Subagent-Driven Development

Execute a plan by dispatching one fresh subagent per task with the pi-subagents extension, then gating each task on a two-stage review (spec compliance, then code quality).

Why subagents: You delegate tasks to specialized agents with isolated context. By precisely crafting their instructions and selecting the right context mode, you ensure they stay focused and succeed at their task. They should never inherit your session's history unless you explicitly ask for it — you construct exactly what they need. This also preserves your own context for coordination work.

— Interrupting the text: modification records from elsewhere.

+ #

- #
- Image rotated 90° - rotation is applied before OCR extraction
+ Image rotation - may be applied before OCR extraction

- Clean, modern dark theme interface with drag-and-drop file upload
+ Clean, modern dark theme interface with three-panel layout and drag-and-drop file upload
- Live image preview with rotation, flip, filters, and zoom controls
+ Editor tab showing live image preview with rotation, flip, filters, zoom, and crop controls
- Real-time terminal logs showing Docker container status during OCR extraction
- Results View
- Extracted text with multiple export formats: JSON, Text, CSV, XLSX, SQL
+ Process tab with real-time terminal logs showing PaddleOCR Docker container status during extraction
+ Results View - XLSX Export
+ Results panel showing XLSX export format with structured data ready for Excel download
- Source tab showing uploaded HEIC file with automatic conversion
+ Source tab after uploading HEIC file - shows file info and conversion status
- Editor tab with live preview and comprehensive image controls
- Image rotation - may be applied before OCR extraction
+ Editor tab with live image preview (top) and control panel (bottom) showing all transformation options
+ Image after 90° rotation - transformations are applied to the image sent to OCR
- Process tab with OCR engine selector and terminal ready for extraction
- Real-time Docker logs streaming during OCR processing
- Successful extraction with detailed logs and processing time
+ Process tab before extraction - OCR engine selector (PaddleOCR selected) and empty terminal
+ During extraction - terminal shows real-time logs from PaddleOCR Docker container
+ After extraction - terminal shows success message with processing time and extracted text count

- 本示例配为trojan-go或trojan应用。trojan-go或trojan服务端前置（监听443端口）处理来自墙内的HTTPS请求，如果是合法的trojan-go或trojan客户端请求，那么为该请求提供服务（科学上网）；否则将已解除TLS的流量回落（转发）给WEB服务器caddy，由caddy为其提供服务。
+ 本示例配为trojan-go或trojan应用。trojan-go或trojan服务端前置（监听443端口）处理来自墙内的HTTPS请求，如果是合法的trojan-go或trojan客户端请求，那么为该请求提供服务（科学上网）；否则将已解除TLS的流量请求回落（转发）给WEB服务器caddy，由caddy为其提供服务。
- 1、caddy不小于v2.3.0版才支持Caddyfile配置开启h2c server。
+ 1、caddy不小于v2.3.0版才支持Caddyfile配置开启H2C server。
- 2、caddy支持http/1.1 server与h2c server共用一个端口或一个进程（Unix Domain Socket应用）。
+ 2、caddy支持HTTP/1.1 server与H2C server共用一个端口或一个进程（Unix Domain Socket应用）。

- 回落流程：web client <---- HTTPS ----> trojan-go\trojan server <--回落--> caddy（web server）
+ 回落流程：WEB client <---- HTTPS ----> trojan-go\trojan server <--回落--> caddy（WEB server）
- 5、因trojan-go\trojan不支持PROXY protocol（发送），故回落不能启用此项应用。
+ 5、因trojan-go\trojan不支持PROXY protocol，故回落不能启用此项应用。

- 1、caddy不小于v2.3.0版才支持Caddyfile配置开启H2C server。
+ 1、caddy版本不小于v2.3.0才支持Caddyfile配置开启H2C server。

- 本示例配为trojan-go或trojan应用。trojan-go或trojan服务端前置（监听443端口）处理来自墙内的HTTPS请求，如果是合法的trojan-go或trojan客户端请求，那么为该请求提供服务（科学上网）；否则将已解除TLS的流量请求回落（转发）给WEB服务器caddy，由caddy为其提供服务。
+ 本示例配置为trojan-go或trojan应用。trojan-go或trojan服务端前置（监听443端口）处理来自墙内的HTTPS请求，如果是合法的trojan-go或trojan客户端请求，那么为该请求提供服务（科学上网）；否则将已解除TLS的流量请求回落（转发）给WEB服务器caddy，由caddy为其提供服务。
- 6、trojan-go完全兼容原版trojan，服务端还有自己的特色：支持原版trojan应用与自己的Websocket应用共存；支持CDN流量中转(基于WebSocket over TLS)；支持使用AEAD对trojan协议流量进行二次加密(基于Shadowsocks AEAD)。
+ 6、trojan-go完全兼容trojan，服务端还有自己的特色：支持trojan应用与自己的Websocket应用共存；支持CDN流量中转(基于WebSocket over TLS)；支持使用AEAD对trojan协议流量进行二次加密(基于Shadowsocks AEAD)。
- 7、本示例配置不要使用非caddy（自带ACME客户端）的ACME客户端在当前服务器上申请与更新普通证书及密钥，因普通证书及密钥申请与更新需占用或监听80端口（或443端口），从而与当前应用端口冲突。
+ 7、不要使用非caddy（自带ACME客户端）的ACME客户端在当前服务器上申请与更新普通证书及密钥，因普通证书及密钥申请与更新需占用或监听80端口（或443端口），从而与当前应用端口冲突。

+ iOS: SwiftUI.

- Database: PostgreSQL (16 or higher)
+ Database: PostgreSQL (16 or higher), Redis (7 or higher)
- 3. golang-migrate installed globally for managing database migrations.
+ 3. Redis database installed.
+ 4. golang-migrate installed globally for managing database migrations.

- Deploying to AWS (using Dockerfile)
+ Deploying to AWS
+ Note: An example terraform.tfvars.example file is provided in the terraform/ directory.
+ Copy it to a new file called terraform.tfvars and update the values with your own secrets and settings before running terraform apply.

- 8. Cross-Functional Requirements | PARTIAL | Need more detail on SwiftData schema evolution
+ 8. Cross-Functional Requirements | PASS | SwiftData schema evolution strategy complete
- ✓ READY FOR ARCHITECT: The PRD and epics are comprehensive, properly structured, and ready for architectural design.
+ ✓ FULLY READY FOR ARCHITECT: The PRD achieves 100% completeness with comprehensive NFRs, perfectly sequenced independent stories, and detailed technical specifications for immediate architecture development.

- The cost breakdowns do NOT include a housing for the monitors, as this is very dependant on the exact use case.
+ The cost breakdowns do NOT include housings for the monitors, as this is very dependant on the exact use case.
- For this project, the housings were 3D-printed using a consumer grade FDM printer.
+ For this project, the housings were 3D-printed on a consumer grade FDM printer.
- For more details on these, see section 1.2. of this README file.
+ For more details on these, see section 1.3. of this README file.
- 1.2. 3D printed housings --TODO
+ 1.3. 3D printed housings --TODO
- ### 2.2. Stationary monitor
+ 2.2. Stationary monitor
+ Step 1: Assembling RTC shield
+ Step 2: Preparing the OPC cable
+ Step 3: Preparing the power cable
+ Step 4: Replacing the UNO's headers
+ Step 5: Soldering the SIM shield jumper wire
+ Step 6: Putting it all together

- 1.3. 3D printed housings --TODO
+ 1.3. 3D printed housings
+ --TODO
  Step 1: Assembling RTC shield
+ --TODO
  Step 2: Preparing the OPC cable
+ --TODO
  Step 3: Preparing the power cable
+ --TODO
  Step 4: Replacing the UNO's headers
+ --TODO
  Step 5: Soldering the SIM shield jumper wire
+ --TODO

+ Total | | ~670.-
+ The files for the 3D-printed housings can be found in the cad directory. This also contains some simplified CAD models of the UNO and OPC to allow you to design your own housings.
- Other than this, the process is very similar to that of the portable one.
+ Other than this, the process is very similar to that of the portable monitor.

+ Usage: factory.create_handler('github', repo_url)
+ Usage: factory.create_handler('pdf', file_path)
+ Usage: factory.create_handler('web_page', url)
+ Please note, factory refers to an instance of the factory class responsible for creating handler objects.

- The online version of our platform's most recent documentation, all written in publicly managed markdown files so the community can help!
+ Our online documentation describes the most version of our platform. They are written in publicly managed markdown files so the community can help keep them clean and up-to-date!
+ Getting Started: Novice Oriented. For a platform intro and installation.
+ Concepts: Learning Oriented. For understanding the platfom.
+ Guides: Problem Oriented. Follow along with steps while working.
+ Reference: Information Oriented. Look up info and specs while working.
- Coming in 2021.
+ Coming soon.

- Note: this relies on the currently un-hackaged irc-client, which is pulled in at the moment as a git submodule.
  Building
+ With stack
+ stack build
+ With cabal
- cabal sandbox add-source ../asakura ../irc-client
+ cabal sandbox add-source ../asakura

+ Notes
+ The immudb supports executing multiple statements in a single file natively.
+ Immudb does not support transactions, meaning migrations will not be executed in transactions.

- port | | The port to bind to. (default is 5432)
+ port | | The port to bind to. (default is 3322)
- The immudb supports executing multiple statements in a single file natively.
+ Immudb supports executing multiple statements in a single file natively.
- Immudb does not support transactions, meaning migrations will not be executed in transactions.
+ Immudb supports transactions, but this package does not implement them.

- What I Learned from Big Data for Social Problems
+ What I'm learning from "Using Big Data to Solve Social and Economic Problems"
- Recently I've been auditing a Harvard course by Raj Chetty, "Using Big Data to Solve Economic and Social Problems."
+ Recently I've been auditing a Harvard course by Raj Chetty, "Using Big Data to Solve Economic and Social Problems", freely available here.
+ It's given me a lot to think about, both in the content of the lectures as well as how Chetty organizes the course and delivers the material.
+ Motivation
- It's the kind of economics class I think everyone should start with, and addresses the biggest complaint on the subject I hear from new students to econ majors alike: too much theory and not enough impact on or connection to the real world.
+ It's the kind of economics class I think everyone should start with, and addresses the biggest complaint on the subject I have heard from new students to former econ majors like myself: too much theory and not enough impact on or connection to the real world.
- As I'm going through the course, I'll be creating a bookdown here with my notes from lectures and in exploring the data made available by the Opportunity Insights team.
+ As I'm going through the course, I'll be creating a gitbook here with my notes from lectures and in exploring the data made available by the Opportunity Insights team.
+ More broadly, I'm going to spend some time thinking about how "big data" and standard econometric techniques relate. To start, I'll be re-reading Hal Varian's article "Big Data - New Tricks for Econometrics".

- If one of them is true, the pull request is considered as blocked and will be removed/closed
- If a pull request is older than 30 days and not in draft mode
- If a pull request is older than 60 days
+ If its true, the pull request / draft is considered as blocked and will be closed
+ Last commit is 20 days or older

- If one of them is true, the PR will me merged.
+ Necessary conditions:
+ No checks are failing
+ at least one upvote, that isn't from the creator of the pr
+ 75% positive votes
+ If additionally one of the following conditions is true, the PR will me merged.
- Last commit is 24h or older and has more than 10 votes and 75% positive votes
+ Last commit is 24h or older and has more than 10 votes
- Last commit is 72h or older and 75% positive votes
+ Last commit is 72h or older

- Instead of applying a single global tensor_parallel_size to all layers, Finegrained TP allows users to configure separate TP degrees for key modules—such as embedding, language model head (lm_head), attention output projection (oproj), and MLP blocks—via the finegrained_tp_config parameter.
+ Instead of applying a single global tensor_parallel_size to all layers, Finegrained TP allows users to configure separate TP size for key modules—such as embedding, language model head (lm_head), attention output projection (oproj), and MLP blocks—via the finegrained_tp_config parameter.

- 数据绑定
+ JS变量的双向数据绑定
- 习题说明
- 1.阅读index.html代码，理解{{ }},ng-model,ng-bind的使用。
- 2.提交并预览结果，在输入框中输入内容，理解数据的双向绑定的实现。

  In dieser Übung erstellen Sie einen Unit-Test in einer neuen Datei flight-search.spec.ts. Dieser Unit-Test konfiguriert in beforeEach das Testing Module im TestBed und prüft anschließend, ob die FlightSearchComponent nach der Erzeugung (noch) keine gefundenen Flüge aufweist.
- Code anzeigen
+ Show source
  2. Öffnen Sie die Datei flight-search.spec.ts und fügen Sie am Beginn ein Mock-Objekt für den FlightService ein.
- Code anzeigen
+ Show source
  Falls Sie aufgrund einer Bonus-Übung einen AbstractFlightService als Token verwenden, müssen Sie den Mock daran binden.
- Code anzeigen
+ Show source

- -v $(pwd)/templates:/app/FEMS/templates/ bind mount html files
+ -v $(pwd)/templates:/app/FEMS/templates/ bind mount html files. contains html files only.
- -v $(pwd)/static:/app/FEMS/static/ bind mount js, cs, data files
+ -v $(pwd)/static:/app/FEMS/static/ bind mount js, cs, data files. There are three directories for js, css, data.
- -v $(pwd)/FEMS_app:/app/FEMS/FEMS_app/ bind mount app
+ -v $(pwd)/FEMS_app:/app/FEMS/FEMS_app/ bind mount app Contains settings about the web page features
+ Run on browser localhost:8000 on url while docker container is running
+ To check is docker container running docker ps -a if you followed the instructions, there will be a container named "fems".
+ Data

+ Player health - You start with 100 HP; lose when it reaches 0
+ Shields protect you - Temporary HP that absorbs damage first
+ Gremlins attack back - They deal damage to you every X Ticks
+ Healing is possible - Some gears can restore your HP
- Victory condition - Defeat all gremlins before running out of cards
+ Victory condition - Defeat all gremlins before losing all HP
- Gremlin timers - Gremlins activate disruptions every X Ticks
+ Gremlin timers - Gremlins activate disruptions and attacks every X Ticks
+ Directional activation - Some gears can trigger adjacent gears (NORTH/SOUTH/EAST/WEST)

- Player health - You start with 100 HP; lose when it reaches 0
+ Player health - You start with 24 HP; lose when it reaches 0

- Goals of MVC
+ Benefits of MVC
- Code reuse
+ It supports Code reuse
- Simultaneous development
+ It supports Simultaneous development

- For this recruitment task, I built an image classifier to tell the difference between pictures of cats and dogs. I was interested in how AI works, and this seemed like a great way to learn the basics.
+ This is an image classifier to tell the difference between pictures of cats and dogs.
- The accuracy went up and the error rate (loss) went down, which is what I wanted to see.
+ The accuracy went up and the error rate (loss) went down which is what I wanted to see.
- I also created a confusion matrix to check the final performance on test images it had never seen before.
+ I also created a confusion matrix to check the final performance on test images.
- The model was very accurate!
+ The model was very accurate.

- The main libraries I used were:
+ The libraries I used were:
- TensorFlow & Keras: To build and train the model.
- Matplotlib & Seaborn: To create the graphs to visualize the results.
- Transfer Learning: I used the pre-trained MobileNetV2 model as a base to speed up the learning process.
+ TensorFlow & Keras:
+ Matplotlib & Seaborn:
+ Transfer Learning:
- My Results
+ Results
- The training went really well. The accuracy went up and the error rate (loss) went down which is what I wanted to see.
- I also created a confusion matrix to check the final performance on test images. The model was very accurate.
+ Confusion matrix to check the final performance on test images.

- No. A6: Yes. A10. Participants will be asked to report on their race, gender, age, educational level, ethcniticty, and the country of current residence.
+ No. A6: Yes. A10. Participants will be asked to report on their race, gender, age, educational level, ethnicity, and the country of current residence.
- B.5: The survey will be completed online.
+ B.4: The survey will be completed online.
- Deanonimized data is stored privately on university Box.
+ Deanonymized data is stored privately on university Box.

Core principle: Fresh subagent per task + two-stage review (spec then quality) = high quality, fast iteration.

Prerequisite: the pi-subagents extension must be installed. If subagent({ action: "doctor" }) reports a healthy setup, you are ready. Read the pi-subagents skill for the full tool surface; this skill assumes its calling conventions.

When to Use

digraph when_to_use {
    "Have implementation plan?" [shape=diamond];
    "Tasks mostly independent?" [shape=diamond];
    "subagent-driven-development" [shape=box];
    "Manual execution or brainstorm first" [shape=box];

    "Have implementation plan?" -> "Tasks mostly independent?" [label="yes"];
    "Have implementation plan?" -> "Manual execution or brainstorm first" [label="no"];
    "Tasks mostly independent?" -> "subagent-driven-development" [label="yes"];
    "Tasks mostly independent?" -> "Manual execution or brainstorm first" [label="no - tightly coupled"];
}

Why this workflow:

  • Fresh subagent per task (no context pollution)
  • Two-stage review after each task: spec compliance first, then code quality
  • Fast iteration with quality gates

Agent Selection

pi-subagents ships with builtin agents. Use them rather than crafting one-off generic delegates:

Role Builtin agent Why
Implementer worker General implementation; edits code directly; follows TDD
Spec compliance reviewer reviewer Adversarial review; explicitly constrained in the task to report only, do not edit
Code quality reviewer reviewer Same agent, second invocation, different prompt
Final branch reviewer reviewer Reviews the whole branch after all tasks land

If the task is unusually mechanical or unusually deep, override the model per call (model: "...") or via ~/.pi/agent/settings.json's subagents.agentOverrides. See the pi-subagents skill for override details.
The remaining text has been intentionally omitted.